After grading for most of the day and going to get ice cream, I am finished around 5:00 and go out into my garage. I fill my buckets full of mortar and water and head out to put some touches on my latest wall and to touch up some others. The temperature is just right and the air is still and calm.
I move a small fake fountain from a rock on the spot where I want to work and beneath it is a tiny brown snake. He picks no fight (they never do) but when I try catch him to move him out of my way, he slithers off the rock and under another. We are fine with each other.

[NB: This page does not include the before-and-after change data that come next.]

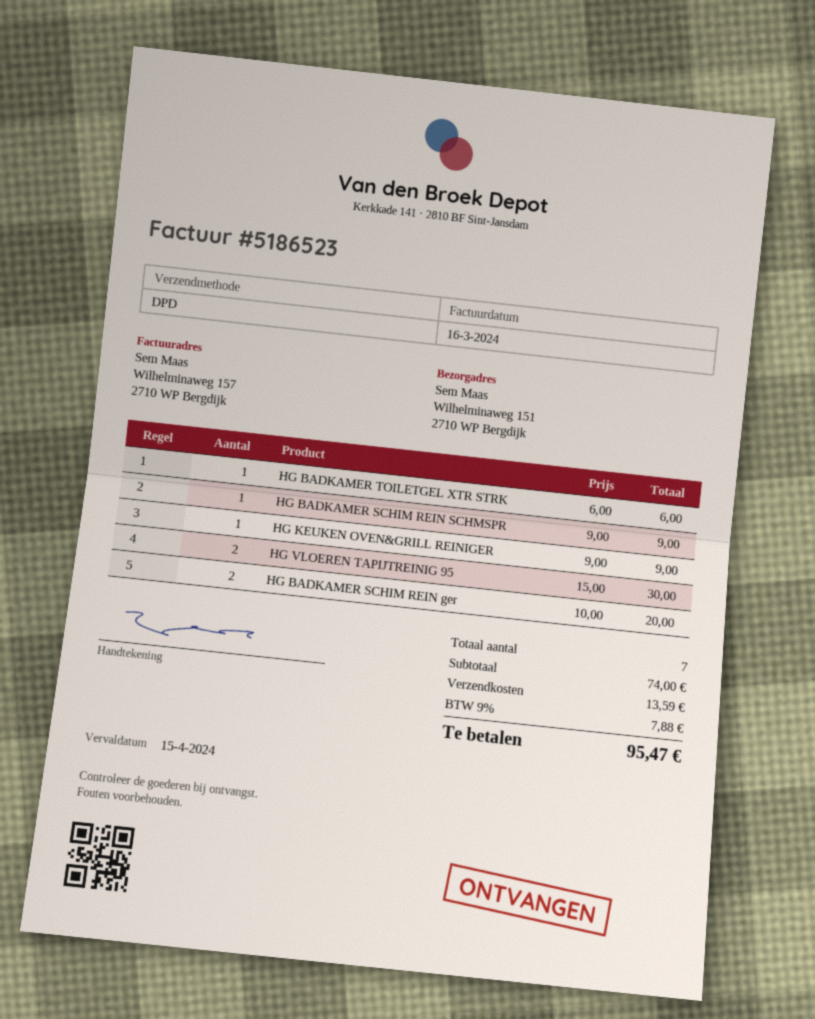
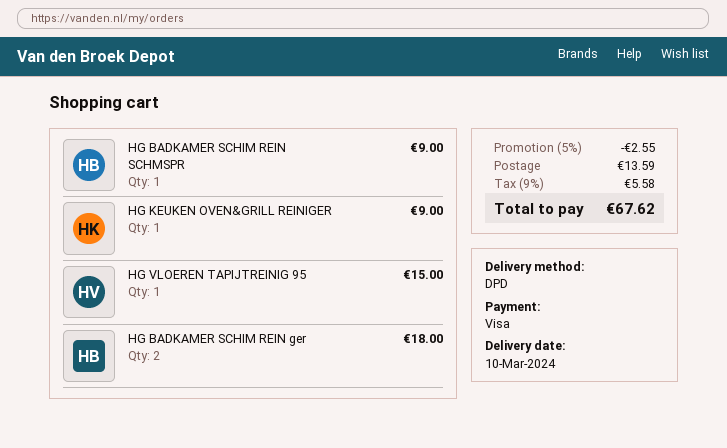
HG BADKAMER TOILETGEL XTR STRK: 1 for 6.00 -> none
HG VLOEREN TAPIJTREINIG 95: 2 for 30.00 -> 1 for 15.00
HG BADKAMER SCHIM REIN ger: 2 for 20.00 -> 2 for 18.00
discount: none -> 5% = 2.55
tax: 9% = 7.88 -> 9% = 5.58
total: 95.47 -> 67.62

I mix the mortar and begin to work. Assembling the rocks is akin to putting a jigsaw puzzle together as the rocks must fit somewhat together. I try out the rock for size, apply the mortar, press the rock into place, and so on and so on. A few cars pass on the road, but otherwise, all is quiet. As I am facing the road, a couple of men wave and I wave back. Jersey the cat joins me for awhile, but as I am absorbed in my work, she leaves because I am not giving her attention.
I put my rock puzzle together and as I do, I tell stories to myself. Some are about me and some are about other people, magical and muggles. Some are about magical creatures. Some are set on distant worlds, some in the past, some in the future, but none in the present.
I finish one task and move to another, enlarging and patching a type of platform on which I might put potted plants or yard ornaments. However, my pagan friends would recognize them immediately as altars. I am atheist, but my paganism still lingers.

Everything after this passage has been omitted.